The first line prints the path of the HelloWorld Actor, which is the first Actor created in the system. The path is: akka://hello/user/helloworld. The first hello represents the system name of the ActorSystem, which is the first parameter entered during construction. user represents the user Actor, all user Actors will be mounted under the user path. Finally helloworld is the name of this Actor.

The second line prints the path of the Greeter Actor, and the third and fourth lines are the information output in Greeter.

The fifth line indicates that the system encountered a message delivery failure, because HelloWorld stopped itself, causing the message sent by Greeter to fail to be delivered successfully.

When using Actor for concurrent development, the focus is no longer on the thread. Thread scheduling has been encapsulated by the Akka framework, and you only need to focus on the Actor object. Information is passed between Actor objects through displayed message sending.

When there are multiple Actors in the system, Akka will automatically select threads in the thread pool to execute our Actor. Different Actors may be executed by the same thread or an Actor may be executed by different threads.

Note: Do not execute time-consuming code in an Actor, as this may cause scheduling problems for other Actors.

Message delivery

Akka applications are driven by messages, and messages are the most important core component besides Actors. The messages passed between actors should satisfy immutability, that is, invariant mode, and mutable messages cannot be used efficiently in a concurrent environment. It is recommended to use immutable objects in Akka. The final field declaration can be used in the code. After the message is constructed, it cannot be changed.

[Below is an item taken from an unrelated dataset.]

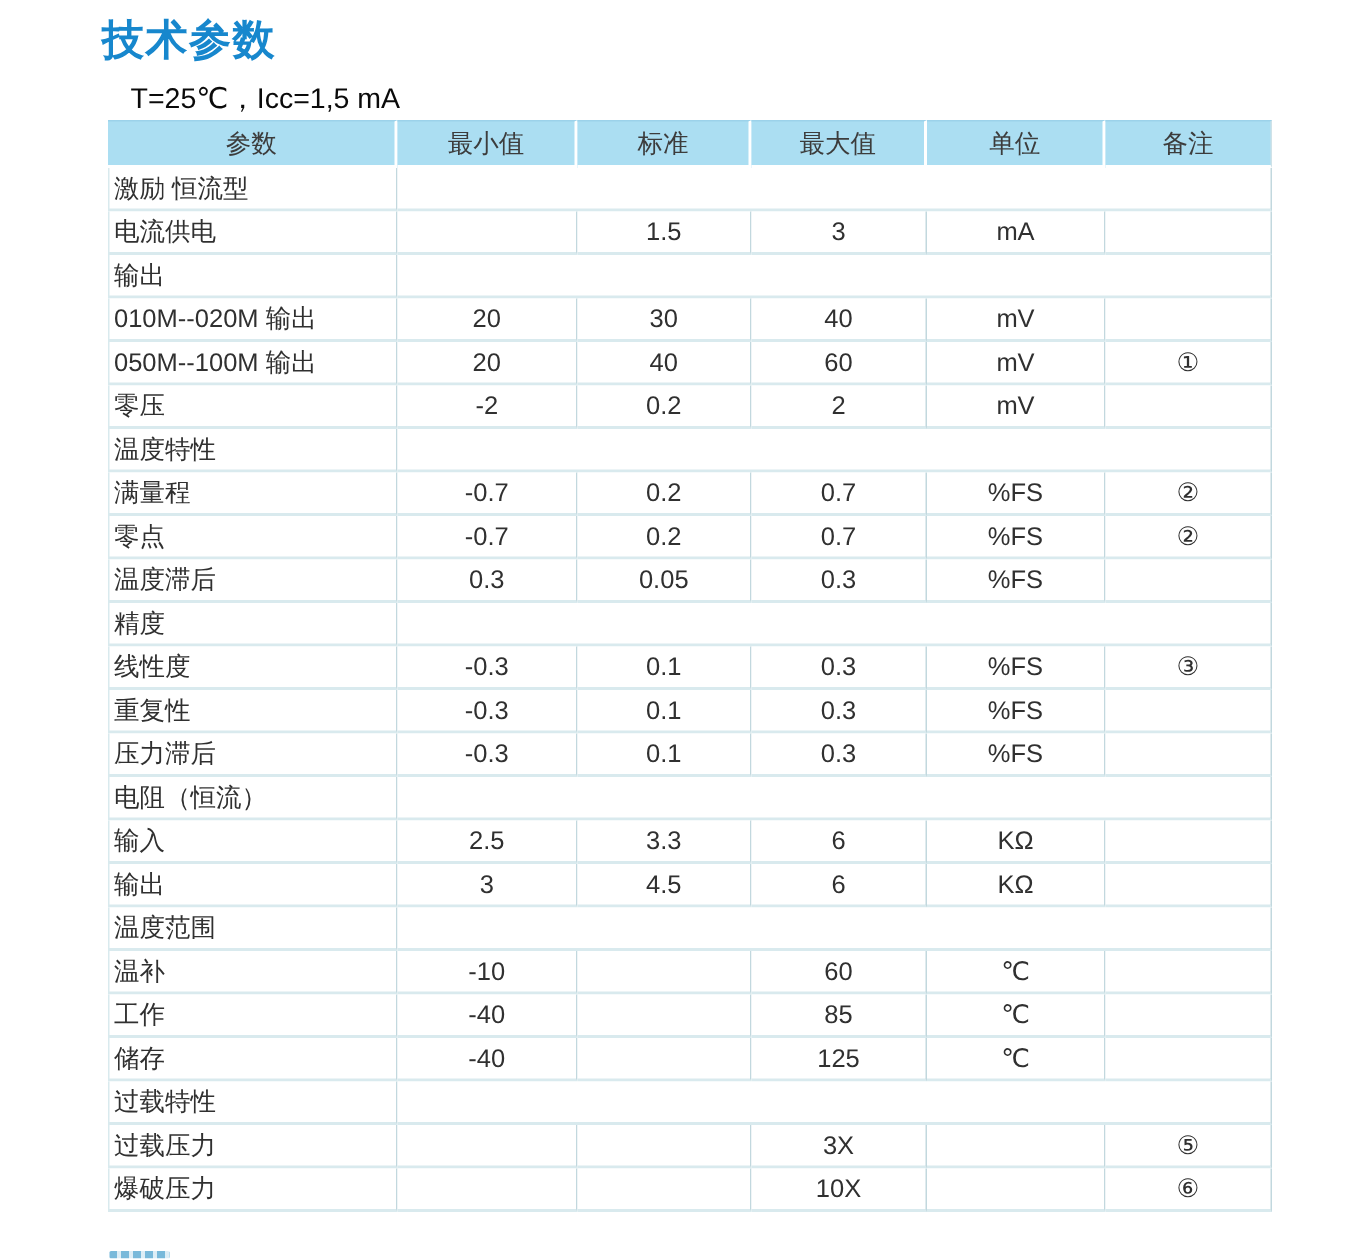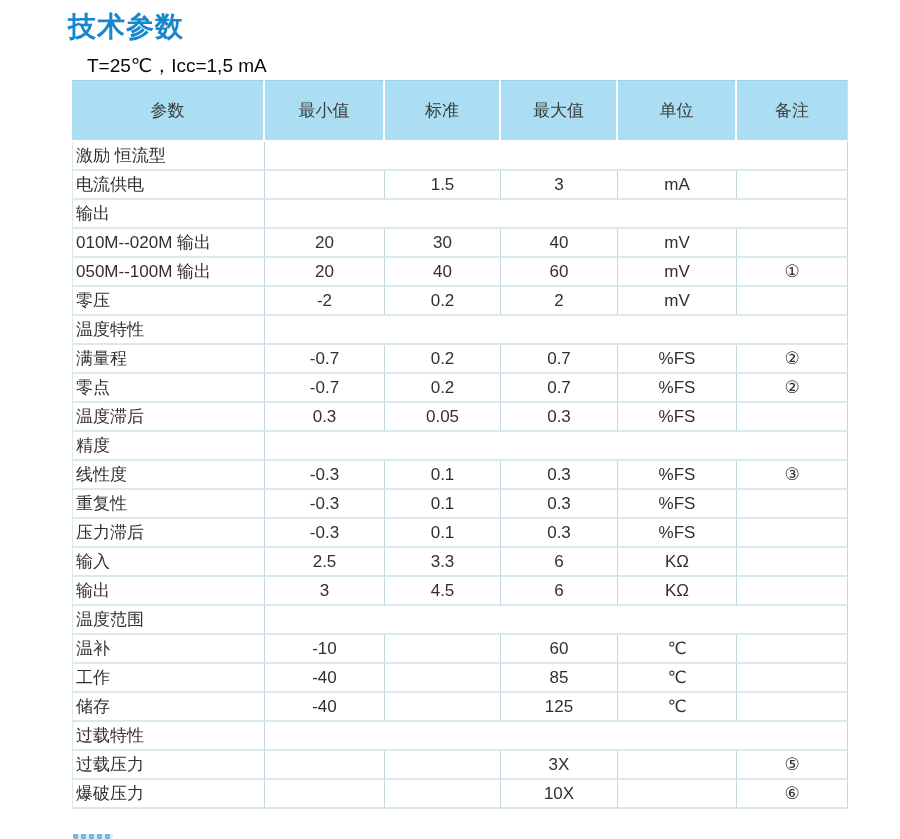"参数" table.spec th { padding: 18px -> 3px }
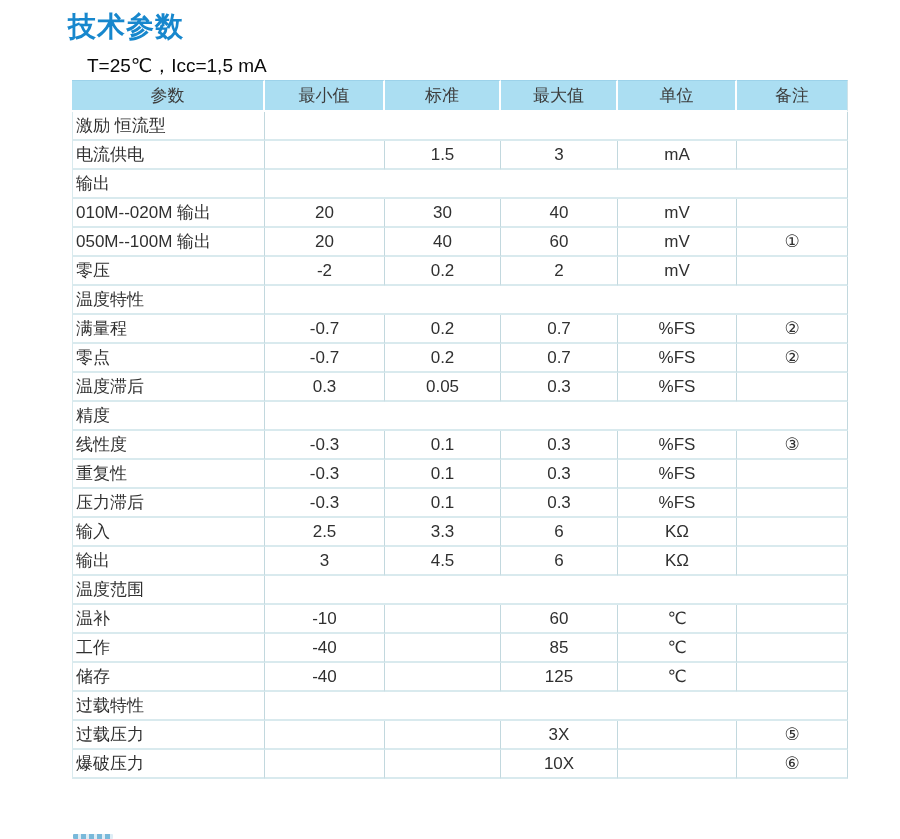"电阻（恒流）" tr.section { html: none -> <tr> <td>电阻（恒流）</td> <td></td> </tr> }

Message delivery strategy:

At most one delivery: Each message in this strategy will be delivered at most once, and there may be occasional delivery failures, resulting in message loss. This strategy is high-performance.

Delivery at least once: Each message in this strategy will be delivered at least once until it succeeds. In some occasional situations, the receiver may receive duplicate messages, but the messages will not be lost. This strategy needs to save the status of message delivery and keep retrying.

Precise delivery: All messages are guaranteed to be delivered accurately and received once successfully, and will neither be lost nor repeated. This strategy is the most expensive and difficult to implement.

Regarding the reliability of the message: there is no need to guarantee the reliability of the message at the Akka layer, it is too expensive and unnecessary. Message reliability should be guaranteed at the business layer of the application, and sometimes the loss of some messages meets the requirements of the application.

The order of message delivery: Akka can guarantee the order of delivery to a certain extent. If Actor A1 sends three messages M1, M2, and M3 to A2 in sequence, and Actor A3 sends three messages M4, M5, and M6 to A2 in sequence, the system can guarantee:

  • If M1 is not lost, it must be received by A2 before M2 and M3.
  • If M2 is not lost, it must be received by A2 before M3.
  • If M4 is not lost, it must be received by A2 before M5 and M6.
  • If M5 is not lost, it must be received by A2 before M6.

For A2, the messages from A1 to A3 are not guaranteed to be sequential.

In addition, this message delivery rule is not transferable, as shown in the figure below:

The order in which C receives M1 and M2 is not guaranteed

 

--References "Practical Java High Concurrency Programming"



Author: summer breeze and
link: https: //www.jianshu.com/p/7d941a3b0ccb
Source: Jane books
are copyrighted by the author. For commercial reprints, please contact the author for authorization, and for non-commercial reprints, please indicate the source.